Many of those reading this article will hopefully know what a self-directed IRA is, but we’re here to talk about what exactly the lesser-known self-directed 401K is, and why you should think about opting in for one.
A self-directed 401K is essentially the same thing as a regular 401K, it’s a retirement savings account. The main difference is that you are able to invest in non-traditional investments, so it opens up your 401K in the same way a self-directed IRA opens up a regular IRA.
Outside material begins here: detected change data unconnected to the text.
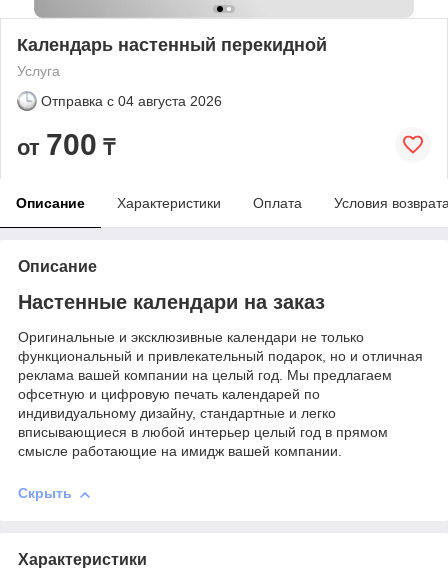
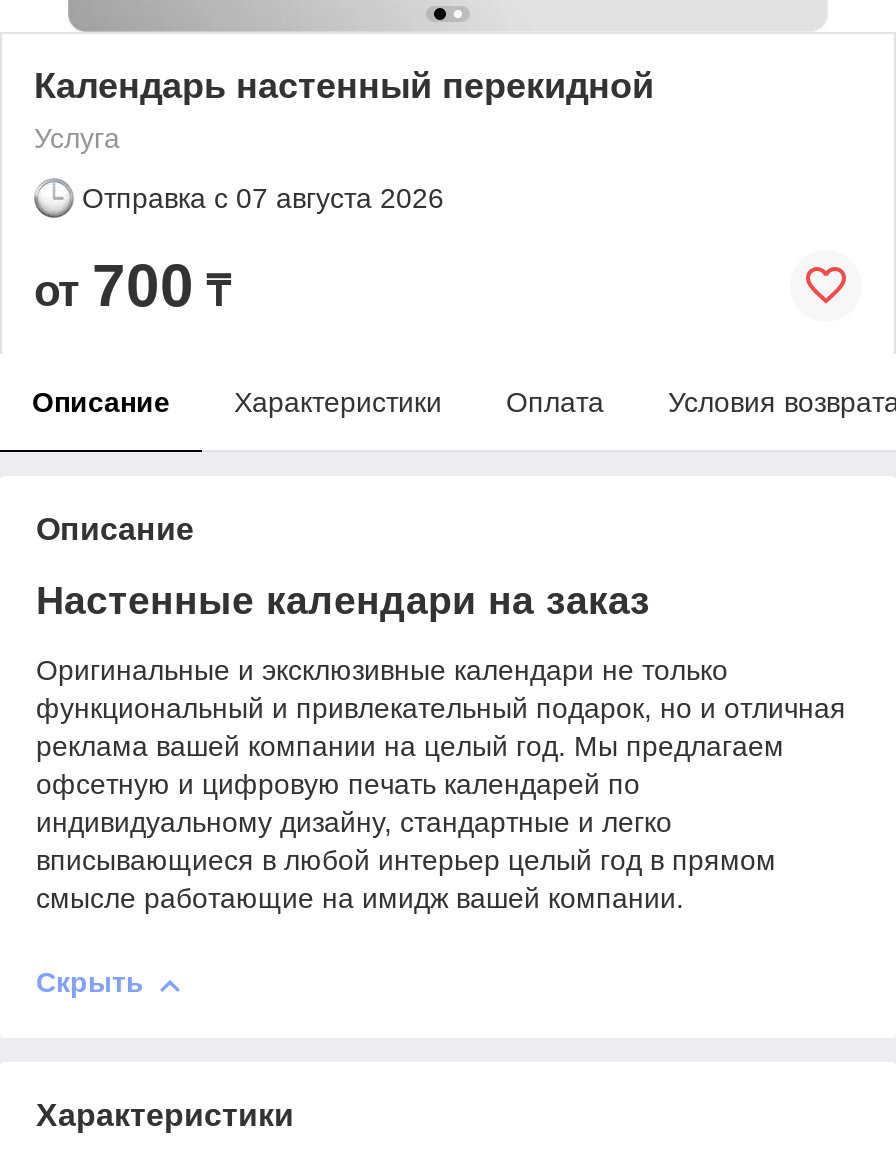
- Отправка с 04 августа 2026
+ Отправка с 07 августа 2026
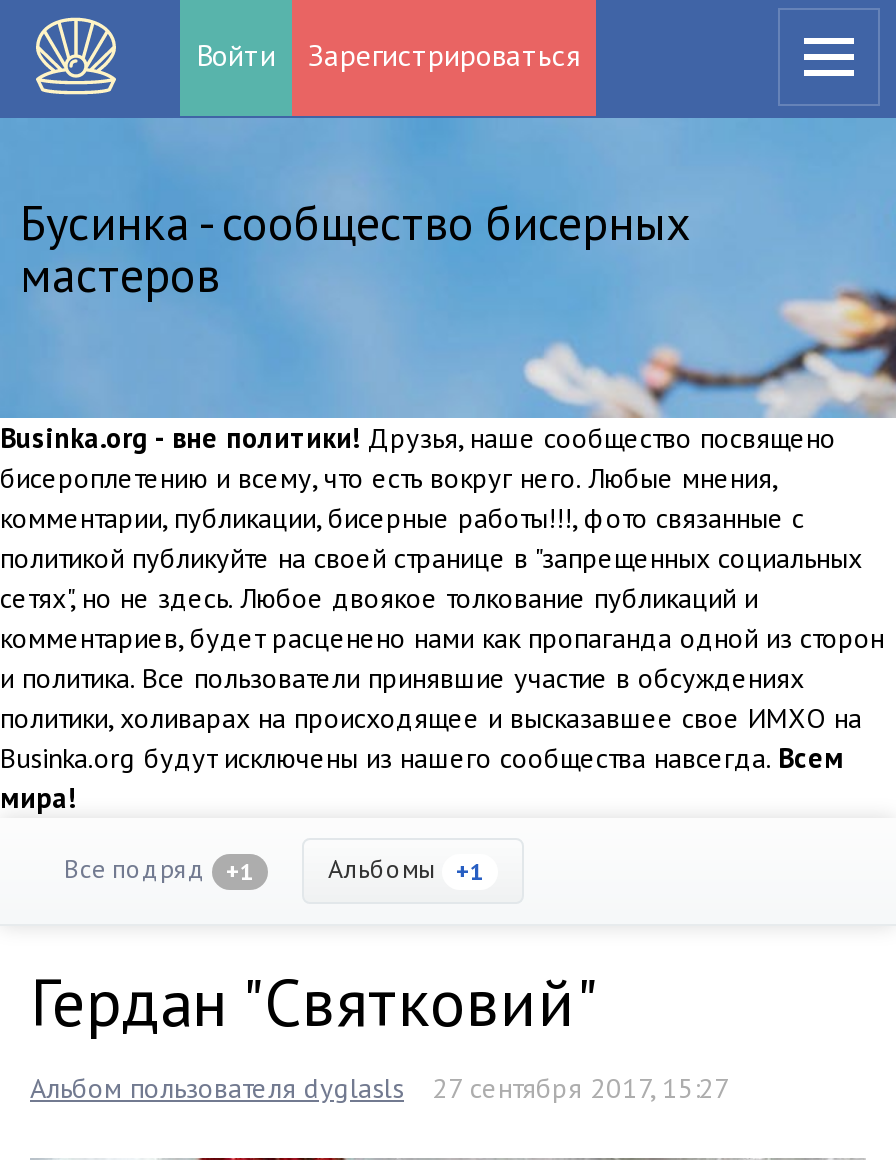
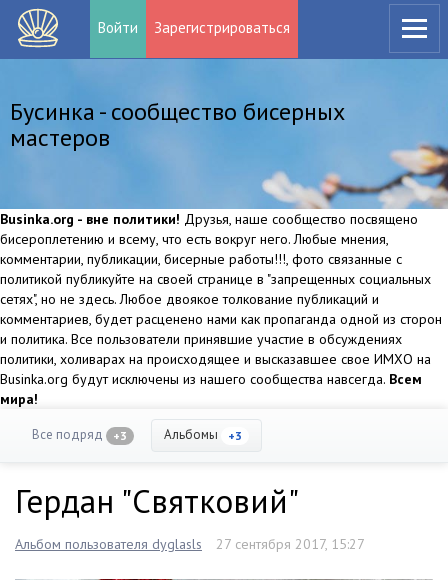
- Все подряд +1
+ Все подряд +3

- Альбомы +1
+ Альбомы +3
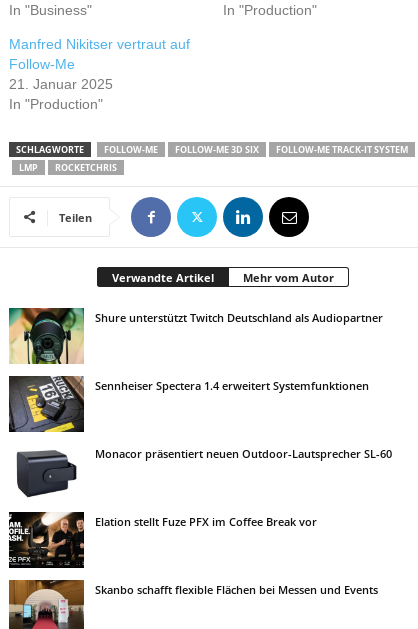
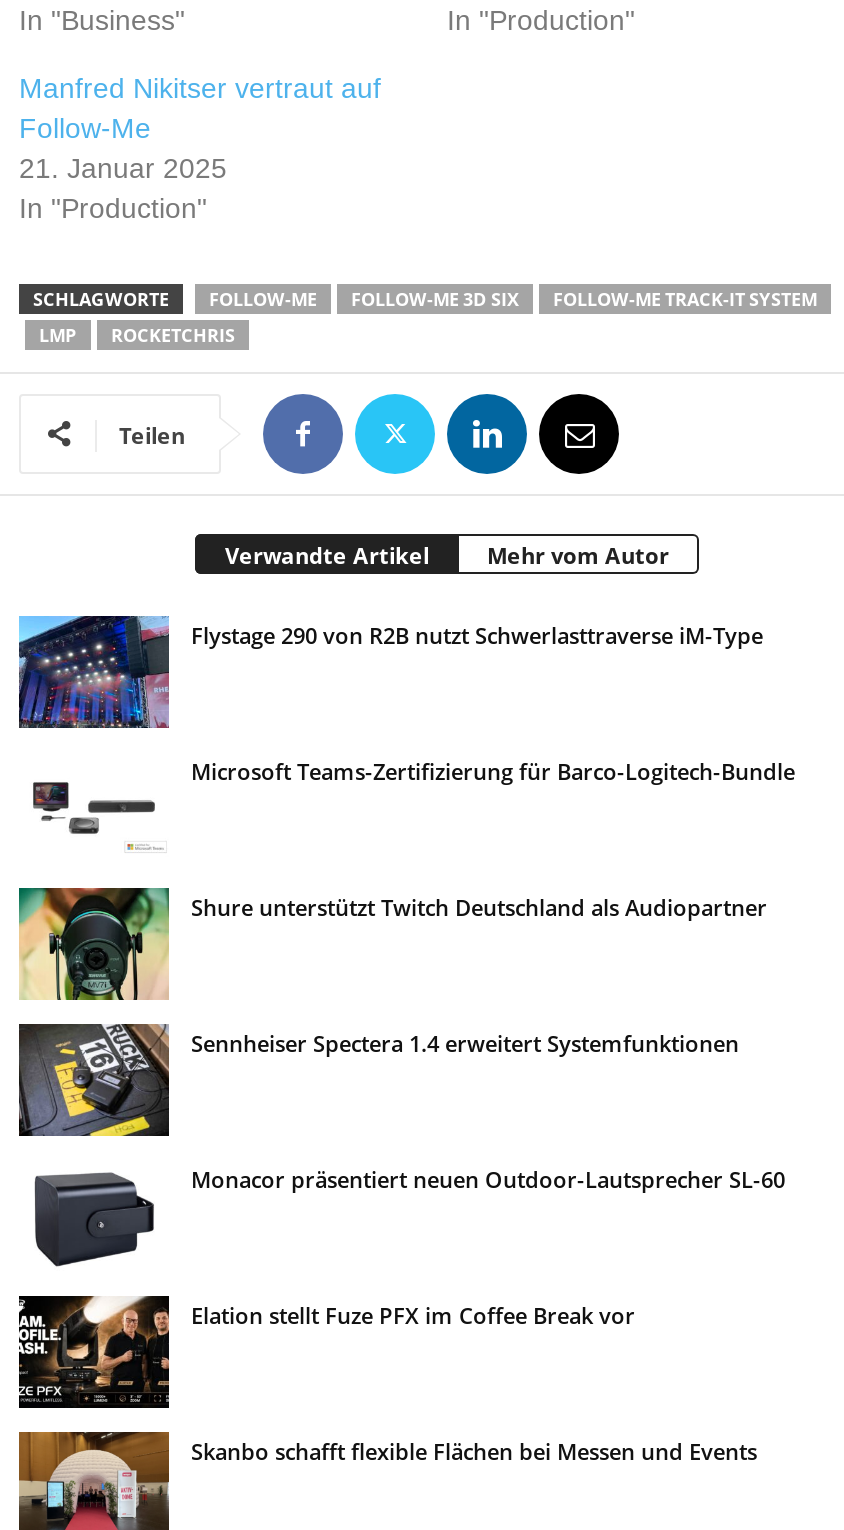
+ [image]
+ Flystage 290 von R2B nutzt Schwerlasttraverse iM-Type

+ [image]
+ Microsoft Teams-Zertifizierung für Barco-Logitech-Bundle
The way that a 401K plan works is that your company serves as the “plan sponsor” for the 401K, but it doesn’t have anything to do with investing the money. Instead, the plan sponsor (The company you work for) hires another company to be the administrator of the plan and its investments. The plan administrator may be a mutual fund company, a brokerage firm, or even an insurance company.
A self-directed 401K gives you thousands of options, so for a seasoned investor who is used to doing financial research, that’s a good thing. But if you’re a novice, assessing a world of mutual funds and stocks can be overwhelming.
Start by considering how much time you have until you need the money — your expected retirement age. Then think about how much risk you’re willing to take. Can you own aggressive investments without losing sleep, or do you need something more stable before you’re comfortable? Your time horizon and your risk tolerance should be the deciding factors when you choose what kinds of 401K investments are right for you.